Hey ray... I sent a message at 10 am telling the kids that we would be home about 3:30 pm and that we expected the house to be pretty much clean already... My kids all understand what 'I' mean by clean... Both Daughter and Sweetee (Son1's fiance) sent me messages informing me to have no fear... They claimed the cleaning elves came to our home last night, and did a great job.
THANKS rayb!!! Sounds like you met MY standards...
Then there is the phenomenon that happens when coming home from a vacation... The house WAS pretty clean, by the time we unpacked the car... sorted the dirty clothes and passed out the presents, the house needed cleaning again...
Poncho, tell you what...??? Tomorrow, you pretend your house is mine... I'll pretend my house is yours... and we'll try rayb's idea that it's easier to clean someone else's house... Course if that doesn't work, the cleaning still has to happen, so we could always try... racing... that sometimes worked when my kids were little.
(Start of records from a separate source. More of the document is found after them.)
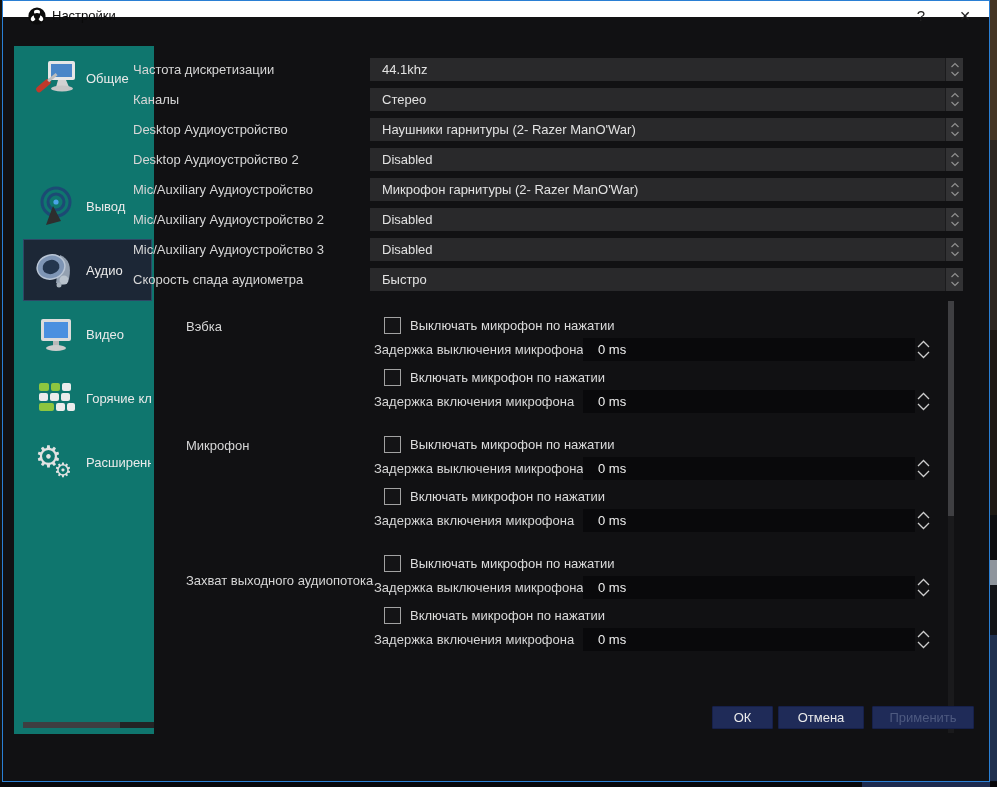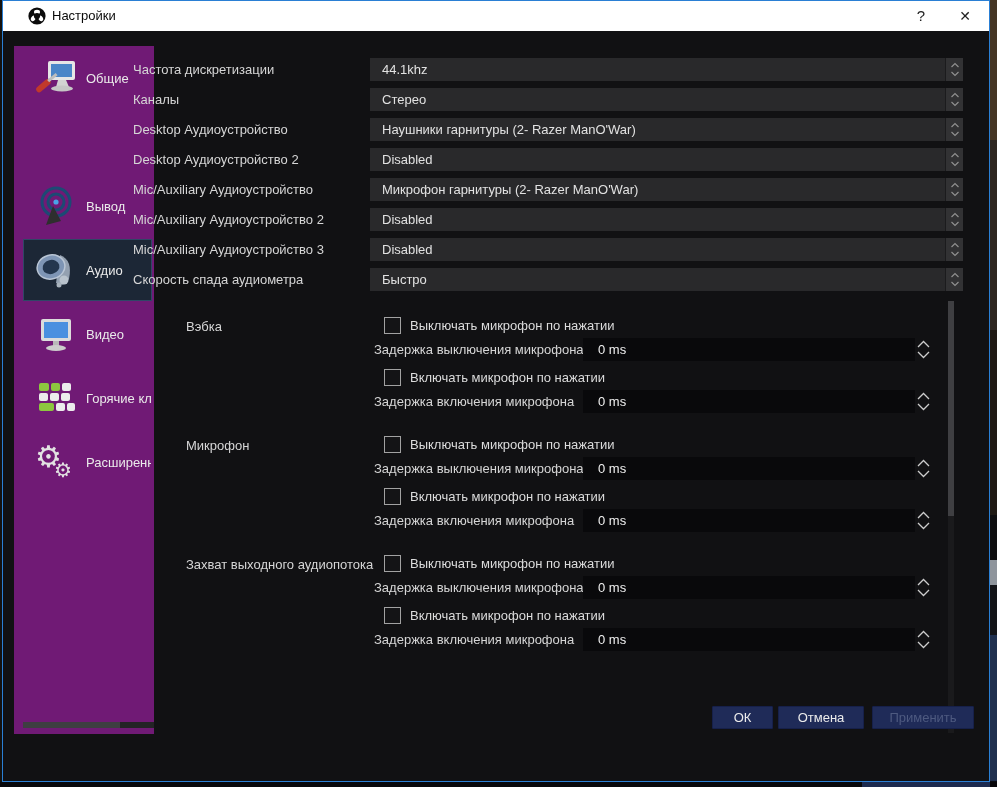"Настройки" .titlebar { height: 30px -> 16px }
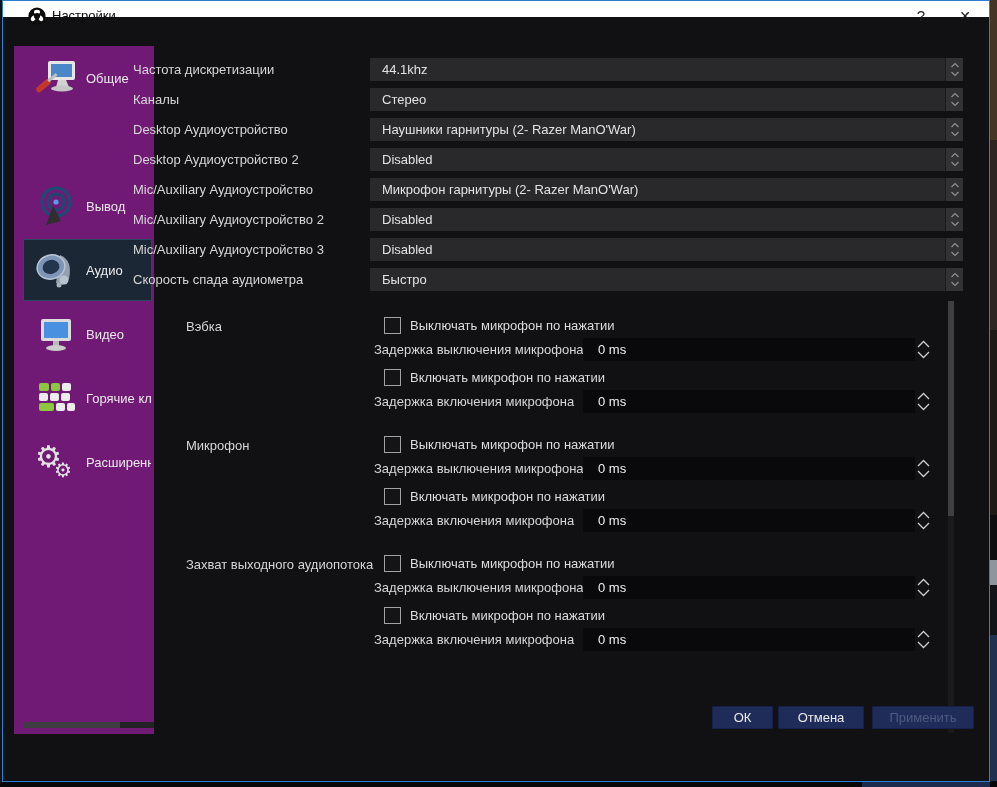"Общие" .sidebar { background: #701a75 -> #0f766e }
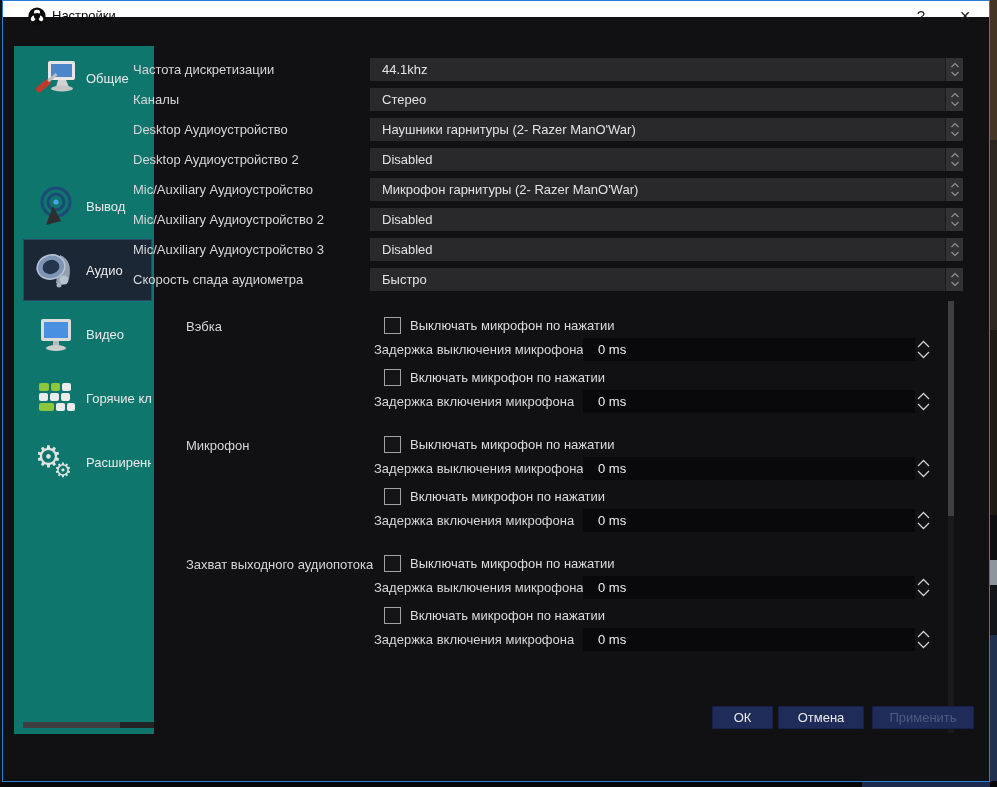"Захват выходного аудиопотока" div.sect-label { top: 553px -> 569px }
I think it does boil down to the idea of service vs. duty. I've had the same question in my life- it's fun to clean w/and for others but hate to clean my own place. Maybe a solution is to look at it as service to ourselvees, in cleaning our living areas.
One time when I was a teenager, I had a fight w/my dad over this issue. I was scheduled to go to a church event where we were cleaning someone's house. My dad didn't want me to go- he wanted me to clean at home instead. Well I argued,e tc w/him- "please let me go", I think I said something like they are poor, they need help. Both my dad & I shed a couple tears in this argument. I won by the way.
Somehow I don't understand why a parent would object to letting his kid do a service project by going and cleaning someone else's house. Even if his own house was a mess. Not unless he made the stipulation they had to come home and work on their own home.
I think it's easier to clean someone else's house, just like it always seems so much easier to solve someone else's problems. When it comes down to us helping us, we suddenly feel inadequate and don't even want to try. At least that's how I am. It just takes more motivation.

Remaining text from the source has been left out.